Quel est votre nom ?


THYRÉUS.

— Mon nom est Thyréus.


CLÉOPÂTRE.

Très-aimable messager, — dites au grand César que par votre intermédiaire — je baise sa main triomphante ; dites-lui que je suis prête — à déposer ma couronne à ses pieds et à m’agenouiller devant lui ; — dites-lui que de son souffle souverain il peut me signifier — le sort de l’Égypte.


THYRÉUS.

Vous prenez le parti le plus noble. — Quand la sagesse et la fortune sont en lutte, — si la première n’ose que ce qu’elle peut, — aucun hasard ne peut l’ébranler.
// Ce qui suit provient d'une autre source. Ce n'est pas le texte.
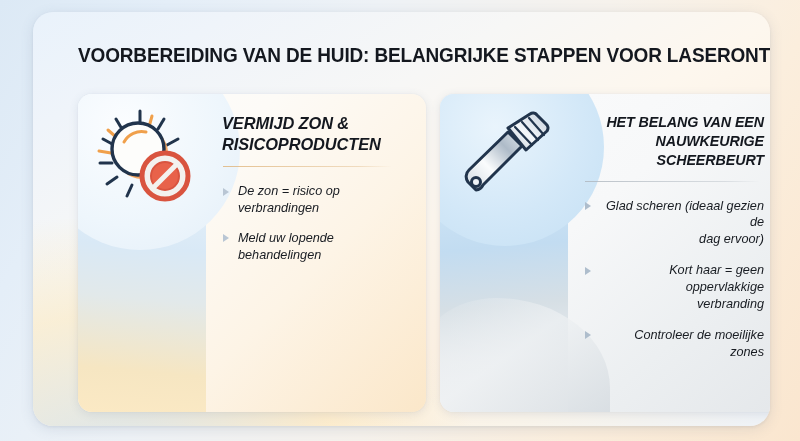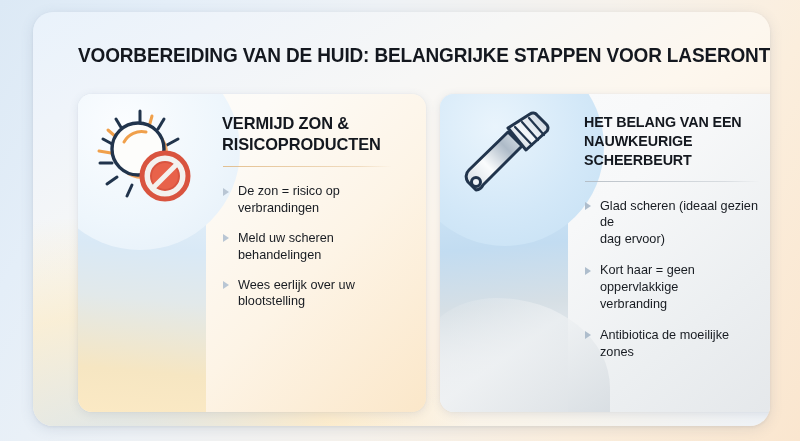--- a/index.html
+++ b/index.html
@@ -99,20 +99,21 @@
       #fdf4e6 62%,
       #fbe7c9 100%);
   }
 
   .card-right { left: 407px; width: 354px;
     background: linear-gradient(140deg,
       #fbfcfd 0%,
       #f7f8f9 40%,
       #eceff1 72%,
       #e4e7ea 100%);
+    text-align: right;
   }
 
   
   .icon-pane {
     position: absolute;
     left: 0; top: 0;
     width: 128px;
     height: 100%;
   }
   .icon-pane-left {
@@ -171,20 +172,21 @@
   }
 
   
   .card-body {
     position: absolute;
     left: 128px;
     top: 0;
     right: 16px;
     height: 100%;
     padding: 19px 14px 0 16px;
+    font-style: italic;
   }
 
   .card-heading {
     font-size: 16.4px;
     font-weight: 700;
     line-height: 1.28;
     letter-spacing: -0.1px;
     color: #14181f;
     text-transform: uppercase;
   }
@@ -261,24 +263,22 @@
           <circle cx="71" cy="70" r="14" fill="#e8624a" stroke="#d9543f" stroke-width="2"></circle>
           <line x1="61" y1="80" x2="81" y2="60" stroke="#f3f1ee" stroke-width="5" stroke-linecap="round"></line>
         </svg>
       </div>
 
       <div class="card-body">
         <div class="card-heading">VERMIJD ZON &amp; RISICOPRODUCTEN</div>
         <hr class="divider divider-left">
         <ul class="bullets">
           <li class="bullet">De zon = risico op verbrandingen</li>
-          <li class="bullet">Meld uw scheren
+          <li class="bullet">Meld uw lopende
 behandelingen</li>
-          <li class="bullet">Wees eerlijk over uw
-blootstelling</li>
         </ul>
       </div>
     </div>
 
     <div class="card card-right">
 
       <div class="icon-pane icon-pane-right">
         <svg class="icon-svg" width="100" height="100" viewBox="0 0 100 100">
           <defs>
             <linearGradient id="handleGrad" x1="0" y1="1" x2="1" y2="0">
@@ -307,19 +307,19 @@
       </div>
 
       <div class="card-body">
         <div class="card-heading card-heading-right">HET BELANG VAN EEN NAUWKEURIGE SCHEERBEURT</div>
         <hr class="divider divider-right">
         <ul class="bullets bullets-right">
           <li class="bullet">Glad scheren (ideaal gezien de
 dag ervoor)</li>
           <li class="bullet">Kort haar = geen oppervlakkige
 verbranding</li>
-          <li class="bullet">Antibiotica de moeilijke zones</li>
+          <li class="bullet">Controleer de moeilijke zones</li>
         </ul>
       </div>
     </div>
 
   </div>
 </div>
 
 </body></html>

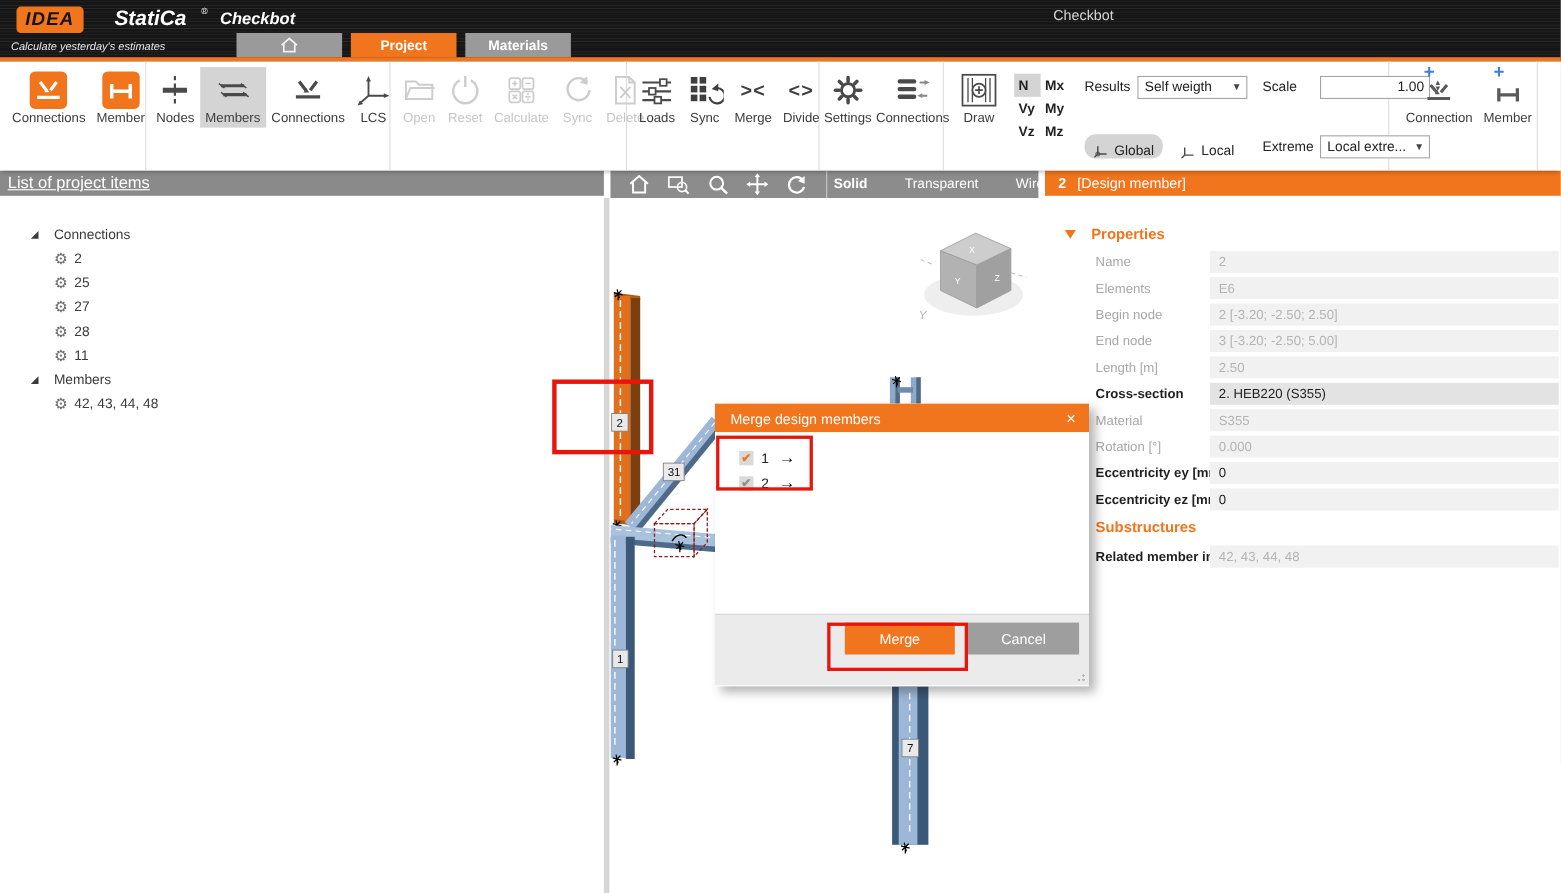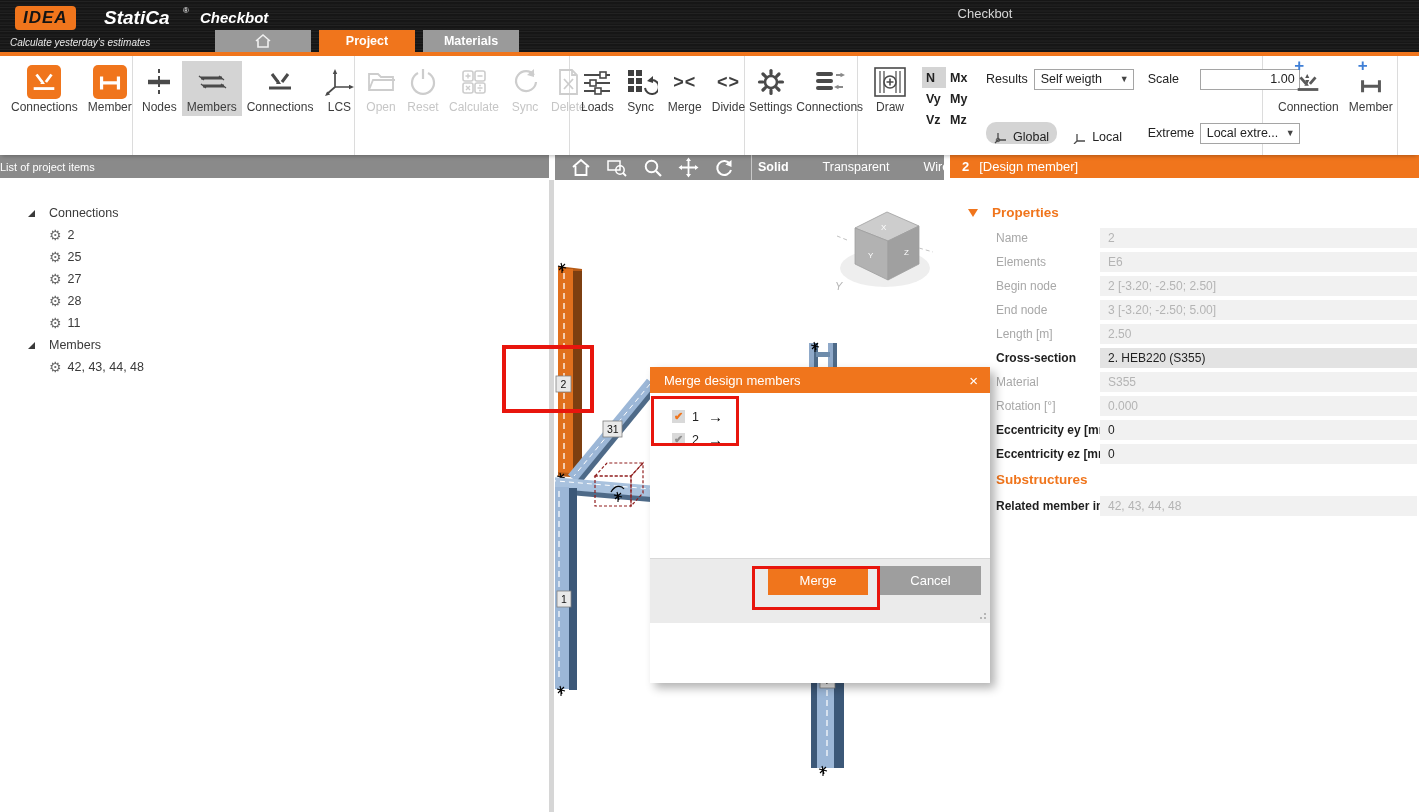--- a/index.html
+++ b/index.html
@@ -55,22 +55,22 @@
     display:flex; align-items:center; justify-content:flex-end; font-size:12.5px; color:#222; padding-right:4px; }
   .spin { display:flex; flex-direction:column; line-height:6px; font-size:7px; color:#555; margin-left:4px; }
   .axbtn { display:flex; align-items:flex-end; height:22px; padding:0 8px; font-size:12.5px; color:#222;border-radius:10px; }
   .axbtn.active { background:#d4d4d4; }
   .axbtn svg { margin-right:5px; }
   .plus-wrap { position:relative; }
   .plus-badge { position:absolute; left:2px; top:-8px; color:#3f7fd6; font-weight:bold; font-size:17px; }
 
   
   #left-panel { position:absolute; left:0; top:155px; width:549px; height:657px; background:#fff; }
-  .pane-header { height:23px; background:#8a8a8a; color:#fff; font-size:11px;
-    display:flex; align-items:center; padding-left:0; }
+  .pane-header { height:23px; background:#8a8a8a; color:#fff; font-size:15px;
+    display:flex; align-items:center; padding-left:7px;text-decoration:underline; }
   .tree { padding:24px 0 0 28px; font-size:12.5px; color:#3a3a3a; }
   .tnode { height:22px; display:flex; align-items:center; }
   .tw { width:0; height:0; border-bottom:7px solid #3a3a3a; border-left:7px solid transparent; margin-right:14px; }
   .tleaf { height:22px; display:flex; align-items:center; padding-left:21px; }
   .gear { color:#6b6b6b; font-size:14px; margin-right:6px; line-height:1; }
 
   #splitter { position:absolute; left:549px; top:180px; width:5px; height:632px; background:#d6d6d6; }
 
   #viewport { position:absolute; left:555px; top:155px; width:389px; height:657px; background:#fff; }
   .vp-toolbar { height:25px; background:#8c8c8c; display:flex; align-items:center; padding-left:16px; gap:15px; }
@@ -92,21 +92,21 @@
   .prow { position:relative; height:20px; margin-bottom:4px; }
   .prow .plabel { position:absolute; left:46px; top:3px; font-size:12px; color:#a8a8a8; white-space:nowrap; }
   .prow .pfield { position:absolute; left:150px; top:0; width:317px; height:20px; background:#f1f1f1;
     display:flex; align-items:center; padding-left:8px; font-size:12px; color:#b4b4b4; white-space:nowrap; }
   .prow.on .plabel { color:#1f1f1f; font-weight:bold; }
   .prow.on .pfield { color:#1f1f1f; }
   .prow.darkfield .pfield { background:#e3e3e3; }
   .sub-head { margin:8px 0 8px 46px; color:#f0751c; font-weight:bold; font-size:13.5px; height:16px; }
 
   
-  #dialog { position:absolute; left:650px; top:367px; width:340px; height:316px; background:#fff;
+  #dialog { position:absolute; left:650px; top:367px; width:340px; height:257px; background:#fff;
     z-index:30; box-shadow:5px 5px 9px rgba(0,0,0,.30); }
   .dlg-title { height:26px; background:#f0751c; color:#fff; font-size:13px;
     display:flex; align-items:center; padding-left:14px; }
   .dlg-close { margin-left:auto; margin-right:12px; font-size:15px; color:#fff; }
   .dlg-body { height:165px; background:#fff; padding-top:12px; }
   .dlg-row { height:23px; display:flex; align-items:center; padding-left:22px; }
   .cb { width:13px; height:13px; background:#d9d9d9; display:inline-flex; align-items:center;
     justify-content:center; font-size:11px; font-weight:bold; margin-right:7px; }
   .cb.orange { color:#f0751c; }
   .cb.gray { color:#8f8f8f; }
Laissez-moi par grâce déposer — mon hommage sur votre main.


CLÉOPÂTRE.

Souvent le père de votre César, — après avoir rêvé de royaumes à conquérir, — imprima ses lèvres à cette place indigne, — comme s’il pleuvait des baisers !

Thyréus lui baise la main.


Entrent précipitamment Antoine et Énobarbus.

ANTOINE.

Des faveurs, par Jupiter tonnant !… — Qui es-tu, drôle ?


THYRÉUS.

Le strict exécuteur — des ordres de l’homme le plus puissant et le plus digne — d’être obéi.